There are quite a few endeavors that you can power through with sheer guts and determination. People do this all the time at work, gritting their teeth and surpassing goals. You may hate your job, your boss, or both – but you have to earn a living, so you power through.
You can spend your whole life pursuing individual success, and you can accomplish it. You can make a lot of money, live in a big house, and take extravagant vacations.
Not to be insulting, but this is fleeting success. It’s not the sort of success that comes when compassion guides your life, and when you open your eyes and your heart wide enough that you not only see what is happening to the people around you, but you also do something to link their success to yours.
This is lasting success. Why? Because when you help change the lives of people around you for the better, the success you spawn will continue to grow and thrive long after you are gone. If you don’t believe me, invest a few hundred dollars sending antibiotics to Zambia or to buy books for girls in Ghana who lack them.

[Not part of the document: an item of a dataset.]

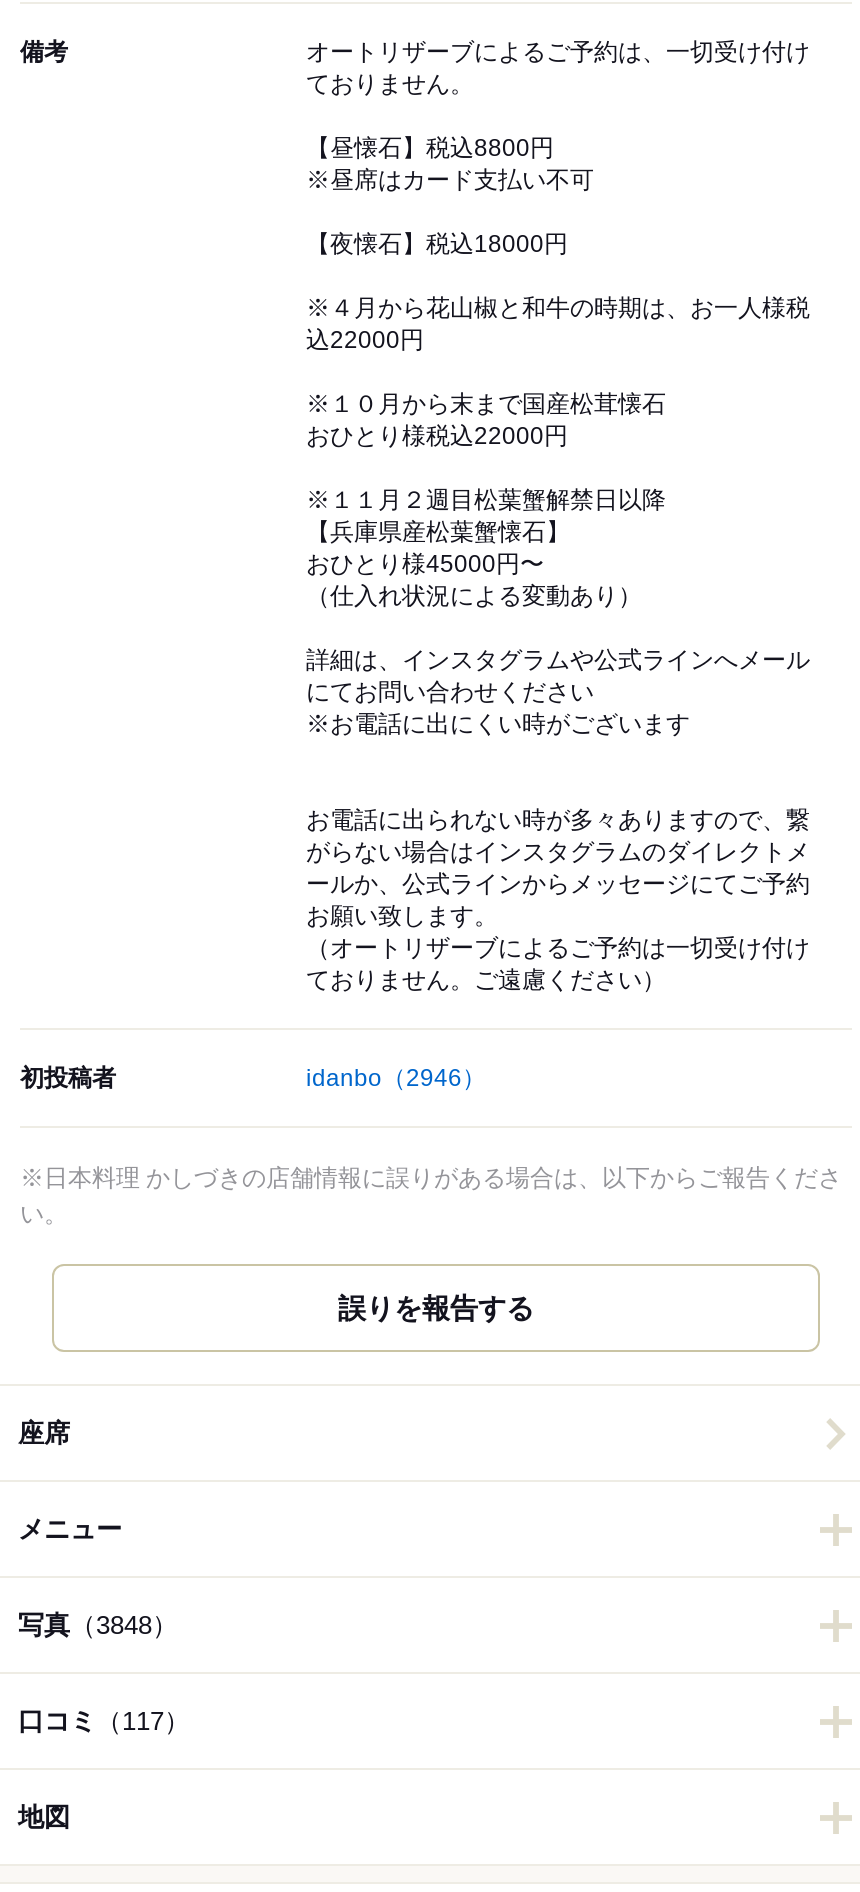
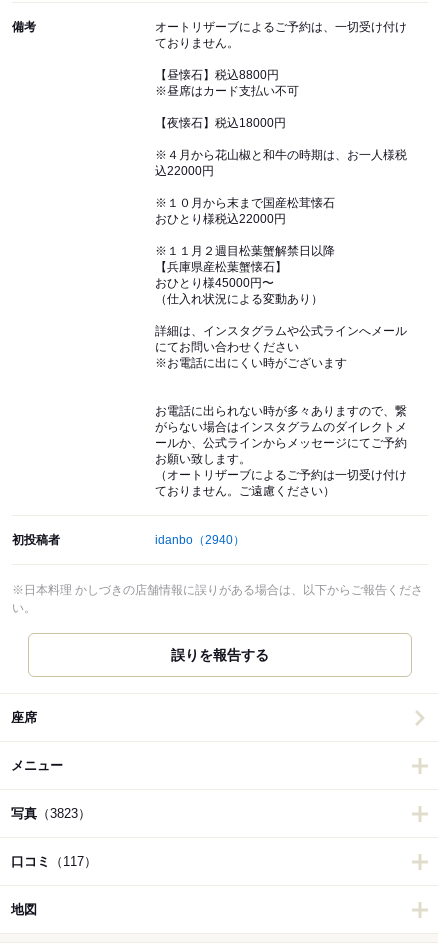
- idanbo（2946）
+ idanbo（2940）

- 写真（3848）
+ 写真（3823）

It always takes tenacity to succeed, but lasting success requires the added element of compassion.
Can mere tenacity enable you to set a goal and achieve it? Yes.
Can mere tenacity bring lasting success to your life, and to the lives of others? No way. The higher you aim, the more important compassion becomes.
In business and society, the lack of compassion sinks many ventures. This lack makes employees realize that management could not care less about them. It makes team members lose interest in acting like a team. It makes entire countries rise up against their leaders.
But when compassion guides, the world shifts just a bit in a different, more positive direction.
Take, for example, Mama Zara of Tanzania, otherwise known as Mrs. Zainab Ansell. In 1987, she started ZARA Tours and began organizing tours to Mt. Kilimanjaro and Mt. Meru.
Today, Mama employs about 1,500 porters and 88 registered guides. Being a porter is a very basic, entry-level job. You carry supplies up and down Kilimanjaro.
Mama could spend the minimum for porters, and simply forget about them once climbing season is over. But that’s not what she does. Instead, she sets up a personal bank account for each porter. Bear in mind, many of these people have never even seen a bank. But she feels that if you pay them on the spot, the money is soon gone and nothing changes in their
lives. In her mind, she is setting them up for the future.
It’s not clear that a single porter has ever quit Mama’s company to go work for one of her competitors.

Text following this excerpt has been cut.